Once all the scenes are downloaded and extracted, we processed the .sens files used the provided SensReader to extract the color, depth, intrinsics, and pose matrices. We note that the pose matrices are only used for evaluation.

Finally, you can use data/create_scannet_dict.py to generate data dictionaries for each of the splits. The script assumes the following directory structure for ScanNet

<ScanNet Root>
    |- train
    |- valid
    |- test
        |- scans
            |- scene0024_01 
            |- scene0024_02 
            |- scene0024_03 
                |- color 
                    |- 0.jpg
                    |- 1.jpg
                    |- 2.jpg
                |- depth 
                    |- 0.png
                    |- 1.png
                    |- 2.png
                |- pose
                    |- 0.txt
                    |- 1.txt
                    |- 2.txt
                |- intrinsic
                    |- intrinsic_color.txt
                    |- intrinsic_depth.txt
                    |- extrinsic_color.txt
                    |- extrinsic_depth.txt

If this structure is followed, you can simply run the script to generate the data dictionary for each split as follows:

cd data 
python create_scannet_dict.py <ScanNet Root> scannet_train.pkl train
python create_scannet_dict.py <ScanNet Root> scannet_valid.pkl valid
python create_scannet_dict.py <ScanNet Root> scannet_test.pkl test

Please note that this script's speed is highly dependant on the disk IO speed; it can be very slow if you're running on a compute cluster with NFS storage.

3DMatch

3DMatch is a dataset that has been used to benchmark several 3D vision tasks.
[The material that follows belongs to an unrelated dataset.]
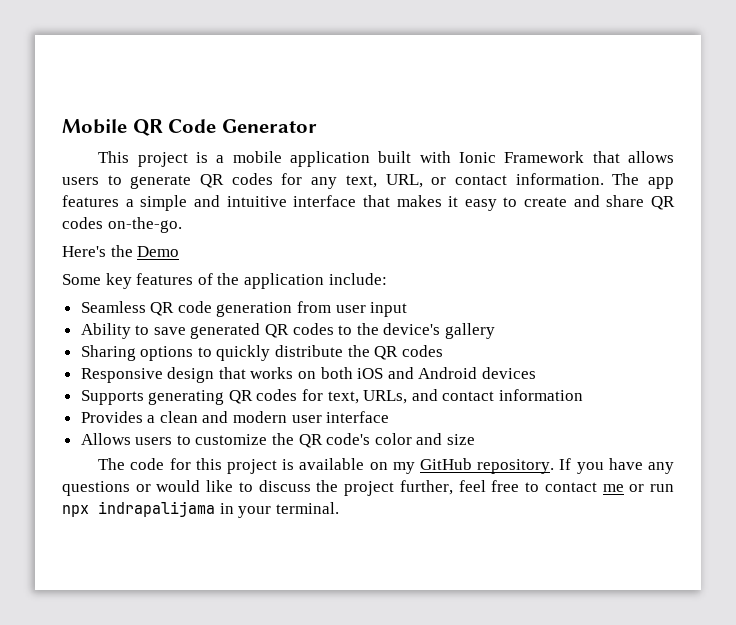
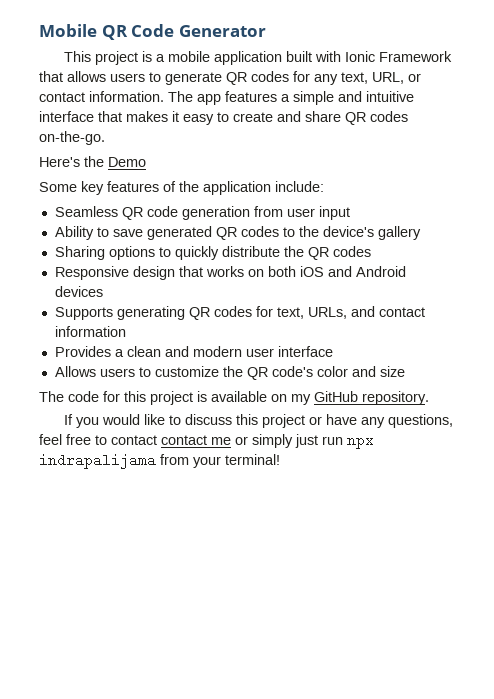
- The code for this project is available on my GitHub repository. If you have any questions or would like to discuss the project further, feel free to contact me or run npx indrapalijama in your terminal.
+ The code for this project is available on my GitHub repository.
+ If you would like to discuss this project or have any questions, feel free to contact contact me or simply just run npx indrapalijama from your terminal!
In this work, we use the sequences from the RGB-D reconstruction benchmark. The dataset consists of several other smaller RGB-D sequence datasets.

You can use the download script provided by 3D Match to download all the sequences as zip files. You then need to extract each of those sequences in the same directory.

We use the official split, but we further split the training set into train and valid. The final scene level split can be seen in data/3dmatch_splits.txt.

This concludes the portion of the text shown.